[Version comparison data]

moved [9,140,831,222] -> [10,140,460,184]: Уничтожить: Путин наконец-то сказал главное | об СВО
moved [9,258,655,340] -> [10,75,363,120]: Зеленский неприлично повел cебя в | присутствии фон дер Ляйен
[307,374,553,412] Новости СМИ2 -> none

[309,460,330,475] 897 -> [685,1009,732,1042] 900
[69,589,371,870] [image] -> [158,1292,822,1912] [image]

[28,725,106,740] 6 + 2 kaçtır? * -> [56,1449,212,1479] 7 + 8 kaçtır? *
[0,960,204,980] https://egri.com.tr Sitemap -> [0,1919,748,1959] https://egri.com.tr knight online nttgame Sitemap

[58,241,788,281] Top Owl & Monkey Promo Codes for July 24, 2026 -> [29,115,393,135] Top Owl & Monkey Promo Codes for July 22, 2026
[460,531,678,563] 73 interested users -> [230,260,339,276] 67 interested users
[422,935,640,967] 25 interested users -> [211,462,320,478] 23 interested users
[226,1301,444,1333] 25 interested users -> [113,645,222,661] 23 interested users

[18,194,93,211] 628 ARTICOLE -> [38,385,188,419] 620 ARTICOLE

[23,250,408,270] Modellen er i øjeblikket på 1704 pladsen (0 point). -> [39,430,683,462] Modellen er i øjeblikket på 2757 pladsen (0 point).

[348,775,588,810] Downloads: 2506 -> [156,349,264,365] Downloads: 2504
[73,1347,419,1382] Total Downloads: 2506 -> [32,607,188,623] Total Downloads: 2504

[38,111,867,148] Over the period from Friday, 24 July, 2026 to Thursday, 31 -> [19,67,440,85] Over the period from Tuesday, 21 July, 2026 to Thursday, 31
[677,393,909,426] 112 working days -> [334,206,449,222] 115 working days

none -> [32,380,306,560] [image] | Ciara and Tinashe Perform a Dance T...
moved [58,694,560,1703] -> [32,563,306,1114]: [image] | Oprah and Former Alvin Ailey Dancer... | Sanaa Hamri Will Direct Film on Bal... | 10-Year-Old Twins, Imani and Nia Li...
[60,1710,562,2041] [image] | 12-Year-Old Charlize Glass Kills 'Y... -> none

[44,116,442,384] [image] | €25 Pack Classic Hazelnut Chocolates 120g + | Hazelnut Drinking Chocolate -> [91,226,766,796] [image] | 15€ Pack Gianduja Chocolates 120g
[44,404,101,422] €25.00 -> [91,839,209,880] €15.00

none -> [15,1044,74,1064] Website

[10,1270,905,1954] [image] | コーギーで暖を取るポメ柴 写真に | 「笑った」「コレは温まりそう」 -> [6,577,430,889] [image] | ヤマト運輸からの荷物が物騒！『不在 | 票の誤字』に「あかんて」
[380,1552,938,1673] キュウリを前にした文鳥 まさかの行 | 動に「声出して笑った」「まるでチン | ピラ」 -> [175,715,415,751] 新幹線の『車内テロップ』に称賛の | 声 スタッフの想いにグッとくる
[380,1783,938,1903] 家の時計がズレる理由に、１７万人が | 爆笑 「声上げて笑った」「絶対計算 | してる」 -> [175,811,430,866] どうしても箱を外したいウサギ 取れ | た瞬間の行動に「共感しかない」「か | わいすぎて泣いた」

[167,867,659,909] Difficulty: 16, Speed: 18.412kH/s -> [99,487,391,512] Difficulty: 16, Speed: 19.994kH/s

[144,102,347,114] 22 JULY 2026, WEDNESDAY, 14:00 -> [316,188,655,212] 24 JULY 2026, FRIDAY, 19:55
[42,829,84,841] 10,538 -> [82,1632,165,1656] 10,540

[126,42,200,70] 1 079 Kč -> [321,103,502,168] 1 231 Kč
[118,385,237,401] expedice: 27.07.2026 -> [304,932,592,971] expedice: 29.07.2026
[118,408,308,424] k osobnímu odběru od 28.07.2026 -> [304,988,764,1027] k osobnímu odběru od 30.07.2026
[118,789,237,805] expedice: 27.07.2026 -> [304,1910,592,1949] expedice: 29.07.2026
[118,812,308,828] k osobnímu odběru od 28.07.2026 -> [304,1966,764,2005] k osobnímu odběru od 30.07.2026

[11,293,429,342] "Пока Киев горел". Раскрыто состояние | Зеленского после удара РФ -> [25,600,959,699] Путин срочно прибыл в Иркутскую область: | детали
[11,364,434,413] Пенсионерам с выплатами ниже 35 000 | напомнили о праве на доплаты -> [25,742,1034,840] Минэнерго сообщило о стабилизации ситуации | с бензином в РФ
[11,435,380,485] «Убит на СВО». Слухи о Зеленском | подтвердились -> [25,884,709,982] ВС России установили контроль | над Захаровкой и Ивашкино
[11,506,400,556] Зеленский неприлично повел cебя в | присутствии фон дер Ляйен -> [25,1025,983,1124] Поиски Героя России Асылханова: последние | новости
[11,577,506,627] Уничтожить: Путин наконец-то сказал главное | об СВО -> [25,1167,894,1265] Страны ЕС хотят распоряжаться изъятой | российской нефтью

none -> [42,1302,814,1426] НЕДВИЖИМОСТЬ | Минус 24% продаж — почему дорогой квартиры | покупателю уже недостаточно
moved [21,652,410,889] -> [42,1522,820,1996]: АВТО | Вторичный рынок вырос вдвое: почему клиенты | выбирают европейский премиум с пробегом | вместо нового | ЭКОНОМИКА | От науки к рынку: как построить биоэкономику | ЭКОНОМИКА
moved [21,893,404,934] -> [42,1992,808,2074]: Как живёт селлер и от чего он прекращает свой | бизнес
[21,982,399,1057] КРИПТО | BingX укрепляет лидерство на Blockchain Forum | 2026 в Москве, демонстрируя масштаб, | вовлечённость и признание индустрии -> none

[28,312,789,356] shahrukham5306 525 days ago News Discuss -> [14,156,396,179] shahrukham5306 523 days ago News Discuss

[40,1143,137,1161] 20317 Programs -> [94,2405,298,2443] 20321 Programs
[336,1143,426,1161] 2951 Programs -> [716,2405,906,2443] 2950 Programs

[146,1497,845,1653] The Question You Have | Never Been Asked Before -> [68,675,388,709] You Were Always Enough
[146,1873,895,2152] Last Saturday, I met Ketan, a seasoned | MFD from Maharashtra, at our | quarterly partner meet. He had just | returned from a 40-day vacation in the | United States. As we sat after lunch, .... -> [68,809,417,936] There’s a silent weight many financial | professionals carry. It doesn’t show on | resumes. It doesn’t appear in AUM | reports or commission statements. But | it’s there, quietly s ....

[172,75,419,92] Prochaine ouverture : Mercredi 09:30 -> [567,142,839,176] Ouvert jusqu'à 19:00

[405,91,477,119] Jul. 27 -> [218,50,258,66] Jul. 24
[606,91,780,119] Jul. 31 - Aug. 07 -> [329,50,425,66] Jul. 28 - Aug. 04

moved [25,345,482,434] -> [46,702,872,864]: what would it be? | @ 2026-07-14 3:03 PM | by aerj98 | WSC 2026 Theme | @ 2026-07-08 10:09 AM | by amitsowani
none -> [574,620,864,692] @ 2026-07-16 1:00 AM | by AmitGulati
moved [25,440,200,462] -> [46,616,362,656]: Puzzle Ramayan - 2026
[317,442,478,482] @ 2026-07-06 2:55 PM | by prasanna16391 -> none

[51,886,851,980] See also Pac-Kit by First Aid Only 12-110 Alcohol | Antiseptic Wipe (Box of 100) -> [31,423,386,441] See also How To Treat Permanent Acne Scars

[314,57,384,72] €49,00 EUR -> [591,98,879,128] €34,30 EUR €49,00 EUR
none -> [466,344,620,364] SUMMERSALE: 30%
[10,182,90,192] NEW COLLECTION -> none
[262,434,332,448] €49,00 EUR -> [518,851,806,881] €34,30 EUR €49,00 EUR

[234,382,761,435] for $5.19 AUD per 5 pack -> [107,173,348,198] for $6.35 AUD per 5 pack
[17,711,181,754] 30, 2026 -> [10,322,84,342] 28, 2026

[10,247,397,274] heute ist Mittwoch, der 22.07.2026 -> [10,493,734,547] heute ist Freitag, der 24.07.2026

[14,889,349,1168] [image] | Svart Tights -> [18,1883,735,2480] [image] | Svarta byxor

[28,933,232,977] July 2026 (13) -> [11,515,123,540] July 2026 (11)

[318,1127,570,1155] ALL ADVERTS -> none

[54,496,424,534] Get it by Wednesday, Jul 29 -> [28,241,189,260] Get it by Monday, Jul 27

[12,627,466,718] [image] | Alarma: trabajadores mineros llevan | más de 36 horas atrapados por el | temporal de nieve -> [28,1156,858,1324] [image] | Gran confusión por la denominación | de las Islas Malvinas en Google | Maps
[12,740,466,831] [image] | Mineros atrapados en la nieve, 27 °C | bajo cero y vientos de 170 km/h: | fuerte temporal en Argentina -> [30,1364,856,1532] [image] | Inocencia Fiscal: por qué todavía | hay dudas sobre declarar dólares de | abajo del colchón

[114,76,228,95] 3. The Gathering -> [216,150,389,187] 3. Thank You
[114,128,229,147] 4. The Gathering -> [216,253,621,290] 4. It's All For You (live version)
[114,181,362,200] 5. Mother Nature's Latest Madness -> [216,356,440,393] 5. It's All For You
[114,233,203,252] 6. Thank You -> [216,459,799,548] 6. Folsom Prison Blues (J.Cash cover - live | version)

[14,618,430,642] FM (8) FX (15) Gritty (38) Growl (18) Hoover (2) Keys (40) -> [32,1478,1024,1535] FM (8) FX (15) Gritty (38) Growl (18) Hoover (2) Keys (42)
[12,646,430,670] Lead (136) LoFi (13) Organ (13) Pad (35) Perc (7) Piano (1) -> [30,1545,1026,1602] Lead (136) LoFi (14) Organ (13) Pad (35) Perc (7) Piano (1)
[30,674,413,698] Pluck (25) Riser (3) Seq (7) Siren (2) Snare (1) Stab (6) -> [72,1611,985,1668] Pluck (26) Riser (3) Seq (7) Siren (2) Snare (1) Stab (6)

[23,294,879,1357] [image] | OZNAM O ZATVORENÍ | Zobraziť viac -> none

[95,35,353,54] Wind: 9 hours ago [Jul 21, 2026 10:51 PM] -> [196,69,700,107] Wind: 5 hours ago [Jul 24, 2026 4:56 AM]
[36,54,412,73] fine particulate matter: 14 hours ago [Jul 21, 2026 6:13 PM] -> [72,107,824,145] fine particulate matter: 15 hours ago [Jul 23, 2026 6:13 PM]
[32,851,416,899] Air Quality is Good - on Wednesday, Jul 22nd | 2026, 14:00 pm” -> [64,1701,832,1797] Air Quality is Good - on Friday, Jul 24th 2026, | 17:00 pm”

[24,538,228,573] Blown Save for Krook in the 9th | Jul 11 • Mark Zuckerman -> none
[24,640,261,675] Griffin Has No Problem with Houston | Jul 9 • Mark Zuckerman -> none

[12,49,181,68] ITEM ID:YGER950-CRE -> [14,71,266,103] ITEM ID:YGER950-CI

* WHAT THE EXERCISE ASKS: Given the records above, restate word for word only the lines starting at the one with "none -> [42,1302,814,1426]" and ending at the one with "[262,434,332,448] €49,00 EUR".

* REPLY TO THE EXERCISE:
none -> [42,1302,814,1426] НЕДВИЖИМОСТЬ | Минус 24% продаж — почему дорогой квартиры | покупателю уже недостаточно
moved [21,652,410,889] -> [42,1522,820,1996]: АВТО | Вторичный рынок вырос вдвое: почему клиенты | выбирают европейский премиум с пробегом | вместо нового | ЭКОНОМИКА | От науки к рынку: как построить биоэкономику | ЭКОНОМИКА
moved [21,893,404,934] -> [42,1992,808,2074]: Как живёт селлер и от чего он прекращает свой | бизнес
[21,982,399,1057] КРИПТО | BingX укрепляет лидерство на Blockchain Forum | 2026 в Москве, демонстрируя масштаб, | вовлечённость и признание индустрии -> none

[28,312,789,356] shahrukham5306 525 days ago News Discuss -> [14,156,396,179] shahrukham5306 523 days ago News Discuss

[40,1143,137,1161] 20317 Programs -> [94,2405,298,2443] 20321 Programs
[336,1143,426,1161] 2951 Programs -> [716,2405,906,2443] 2950 Programs

[146,1497,845,1653] The Question You Have | Never Been Asked Before -> [68,675,388,709] You Were Always Enough
[146,1873,895,2152] Last Saturday, I met Ketan, a seasoned | MFD from Maharashtra, at our | quarterly partner meet. He had just | returned from a 40-day vacation in the | United States. As we sat after lunch, .... -> [68,809,417,936] There’s a silent weight many financial | professionals carry. It doesn’t show on | resumes. It doesn’t appear in AUM | reports or commission statements. But | it’s there, quietly s ....

[172,75,419,92] Prochaine ouverture : Mercredi 09:30 -> [567,142,839,176] Ouvert jusqu'à 19:00

[405,91,477,119] Jul. 27 -> [218,50,258,66] Jul. 24
[606,91,780,119] Jul. 31 - Aug. 07 -> [329,50,425,66] Jul. 28 - Aug. 04

moved [25,345,482,434] -> [46,702,872,864]: what would it be? | @ 2026-07-14 3:03 PM | by aerj98 | WSC 2026 Theme | @ 2026-07-08 10:09 AM | by amitsowani
none -> [574,620,864,692] @ 2026-07-16 1:00 AM | by AmitGulati
moved [25,440,200,462] -> [46,616,362,656]: Puzzle Ramayan - 2026
[317,442,478,482] @ 2026-07-06 2:55 PM | by prasanna16391 -> none

[51,886,851,980] See also Pac-Kit by First Aid Only 12-110 Alcohol | Antiseptic Wipe (Box of 100) -> [31,423,386,441] See also How To Treat Permanent Acne Scars

[314,57,384,72] €49,00 EUR -> [591,98,879,128] €34,30 EUR €49,00 EUR
none -> [466,344,620,364] SUMMERSALE: 30%
[10,182,90,192] NEW COLLECTION -> none
[262,434,332,448] €49,00 EUR -> [518,851,806,881] €34,30 EUR €49,00 EUR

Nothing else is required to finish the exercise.